• [Description of the task] Exclude all images and print the entries below exactly.

==== Given records ====

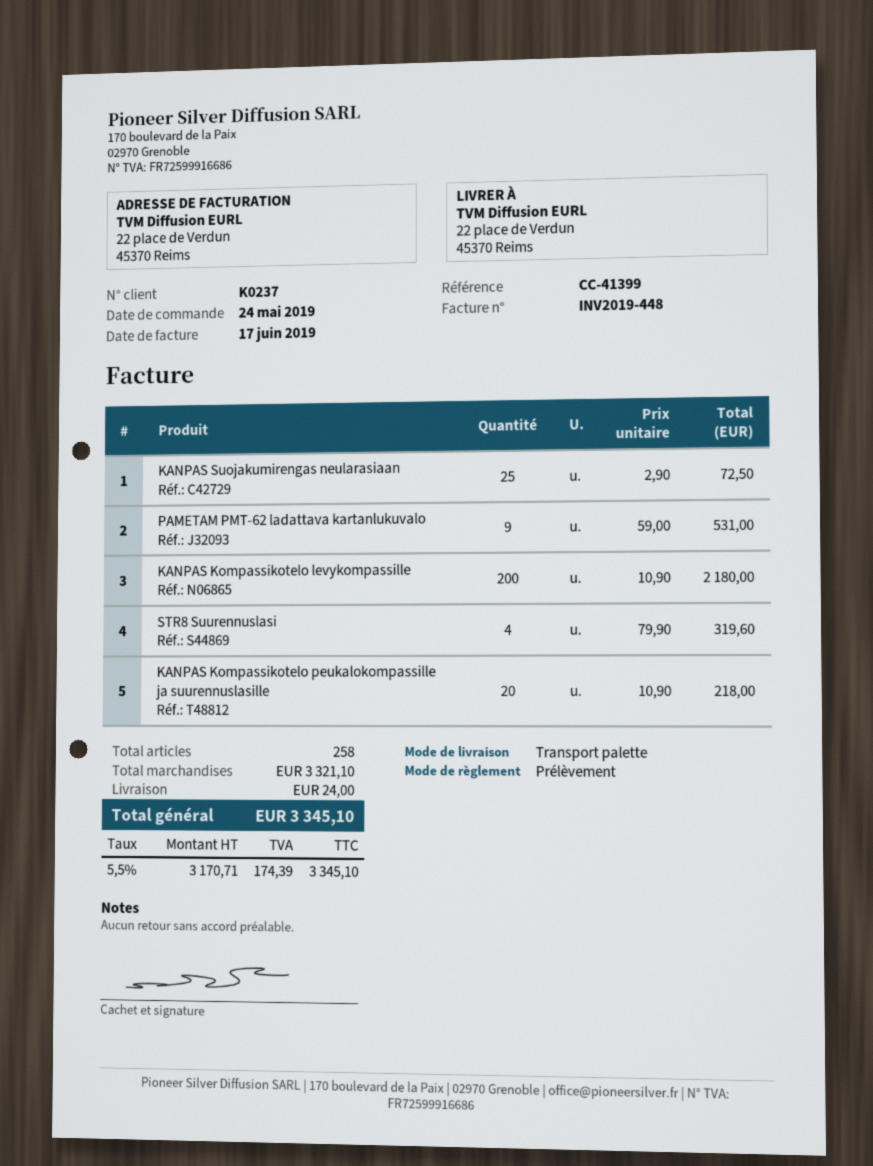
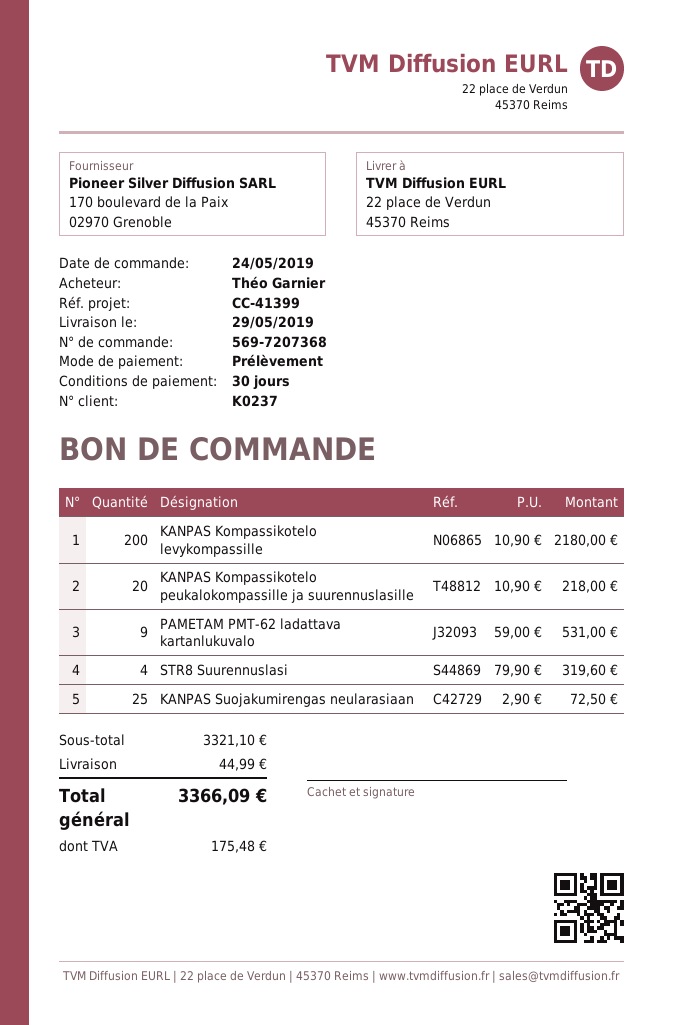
shipping: 24.00 -> 44.99
tax: 174.39 -> 175.48
total: 3345.10 -> 3366.09

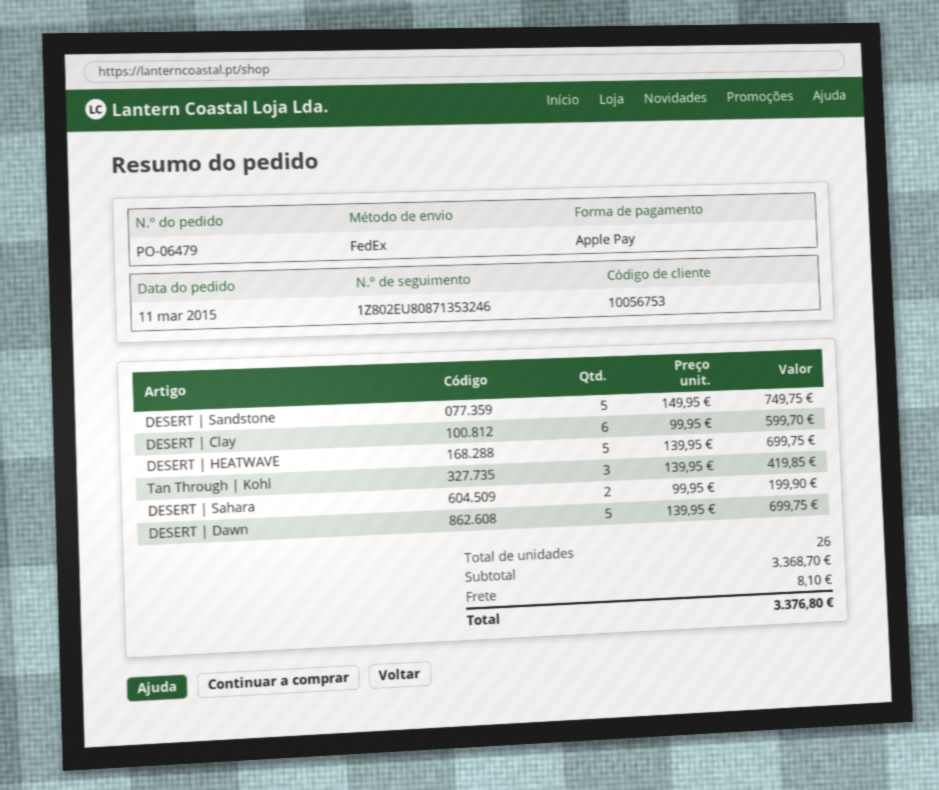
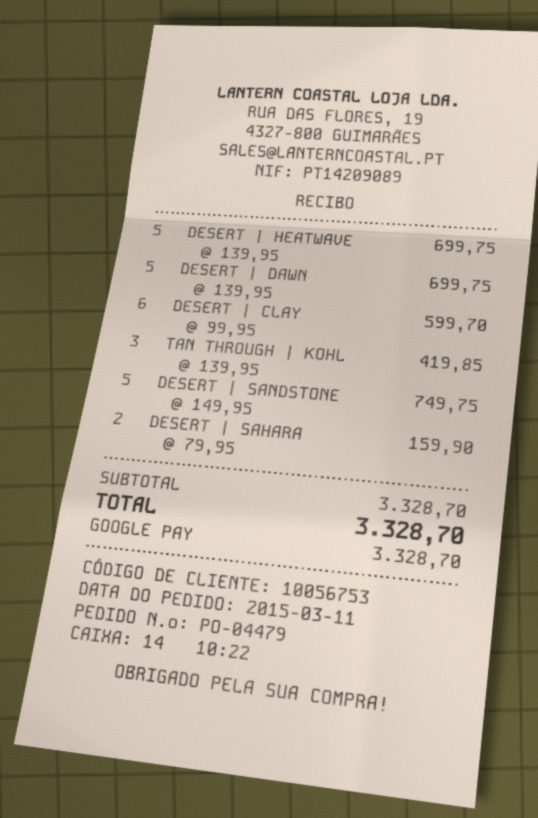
order number: PO-06479 -> PO-04479
payment method: Apple Pay -> Google Pay
DESERT | Sahara: 2 x 99.95 = 199.90 -> 2 x 79.95 = 159.90
subtotal: 3368.70 -> 3328.70
shipping: 8.10 -> none
total: 3376.80 -> 3328.70

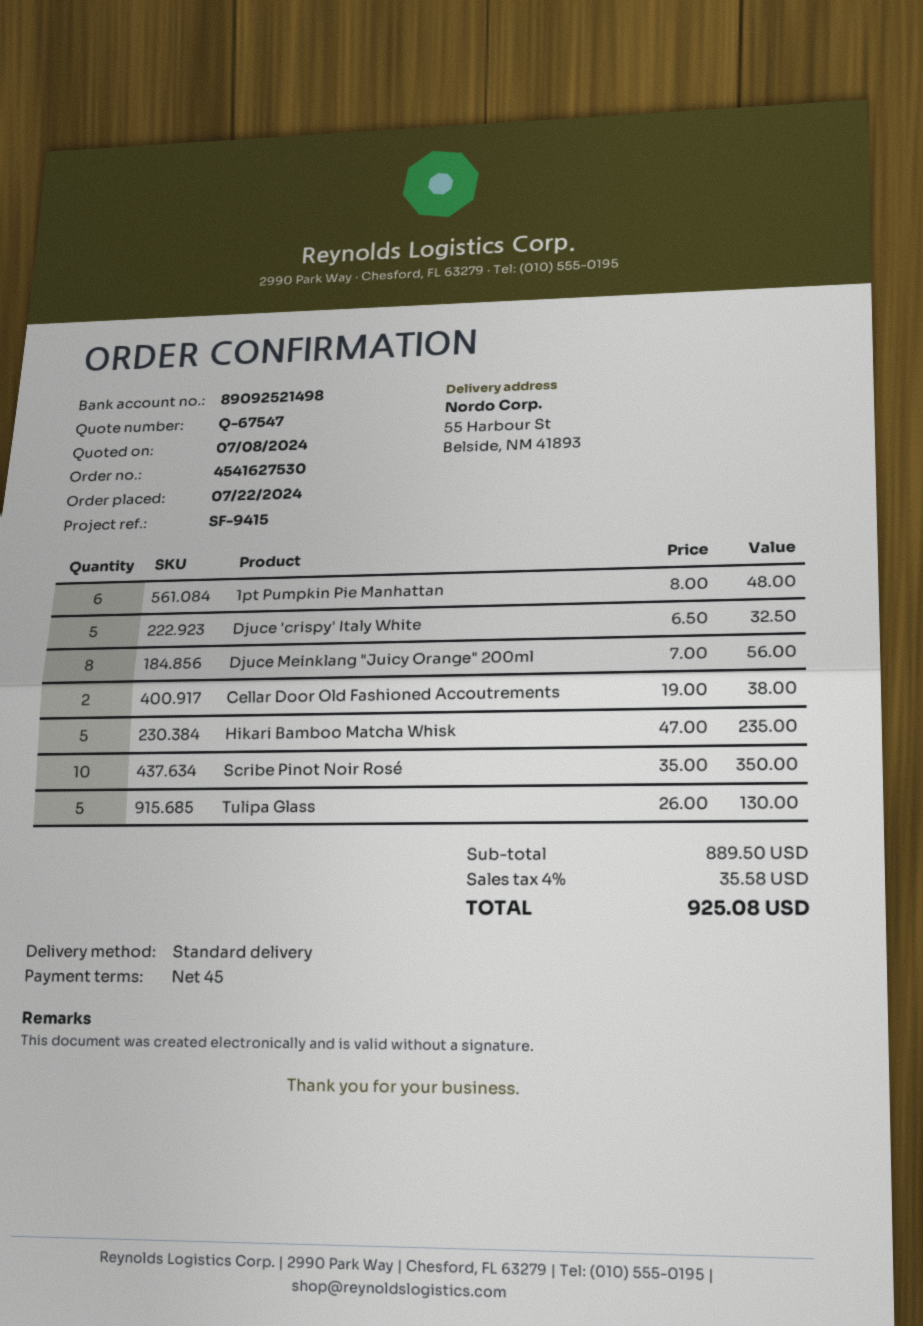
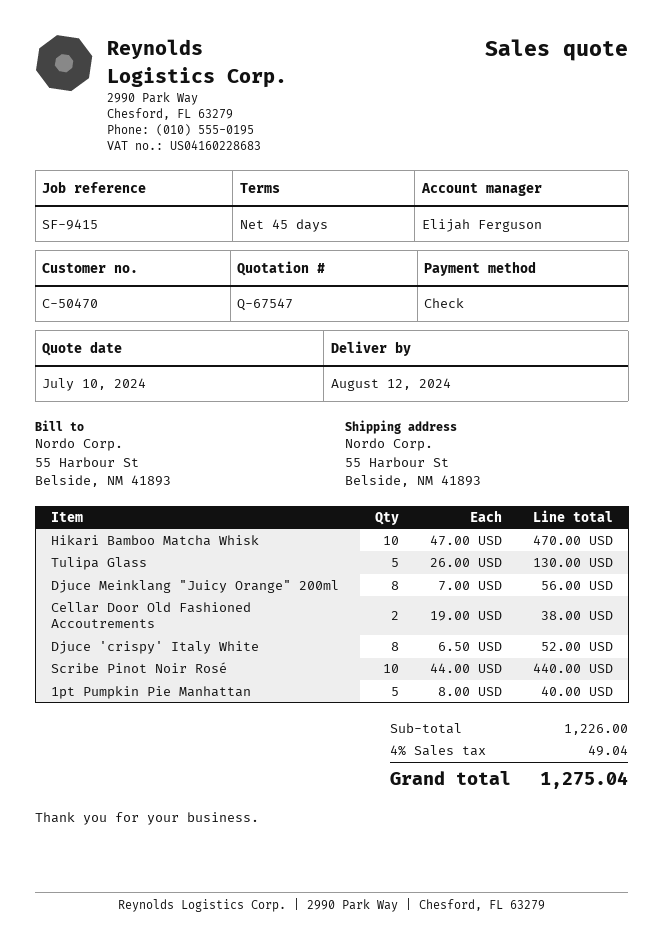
quote date: 2024-07-08 -> 2024-07-10
1pt Pumpkin Pie Manhattan: 6 x 8.00 = 48.00 -> 5 x 8.00 = 40.00
Djuce 'crispy' Italy White: 5 x 6.50 = 32.50 -> 8 x 6.50 = 52.00
Hikari Bamboo Matcha Whisk: 5 x 47.00 = 235.00 -> 10 x 47.00 = 470.00
Scribe Pinot Noir Rosé: 10 x 35.00 = 350.00 -> 10 x 44.00 = 440.00
subtotal: 889.50 -> 1226.00
tax: 4% = 35.58 -> 4% = 49.04
total: 925.08 -> 1275.04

====

• [Output of the exercise]
shipping: 24.00 -> 44.99
tax: 174.39 -> 175.48
total: 3345.10 -> 3366.09

order number: PO-06479 -> PO-04479
payment method: Apple Pay -> Google Pay
DESERT | Sahara: 2 x 99.95 = 199.90 -> 2 x 79.95 = 159.90
subtotal: 3368.70 -> 3328.70
shipping: 8.10 -> none
total: 3376.80 -> 3328.70

quote date: 2024-07-08 -> 2024-07-10
1pt Pumpkin Pie Manhattan: 6 x 8.00 = 48.00 -> 5 x 8.00 = 40.00
Djuce 'crispy' Italy White: 5 x 6.50 = 32.50 -> 8 x 6.50 = 52.00
Hikari Bamboo Matcha Whisk: 5 x 47.00 = 235.00 -> 10 x 47.00 = 470.00
Scribe Pinot Noir Rosé: 10 x 35.00 = 350.00 -> 10 x 44.00 = 440.00
subtotal: 889.50 -> 1226.00
tax: 4% = 35.58 -> 4% = 49.04
total: 925.08 -> 1275.04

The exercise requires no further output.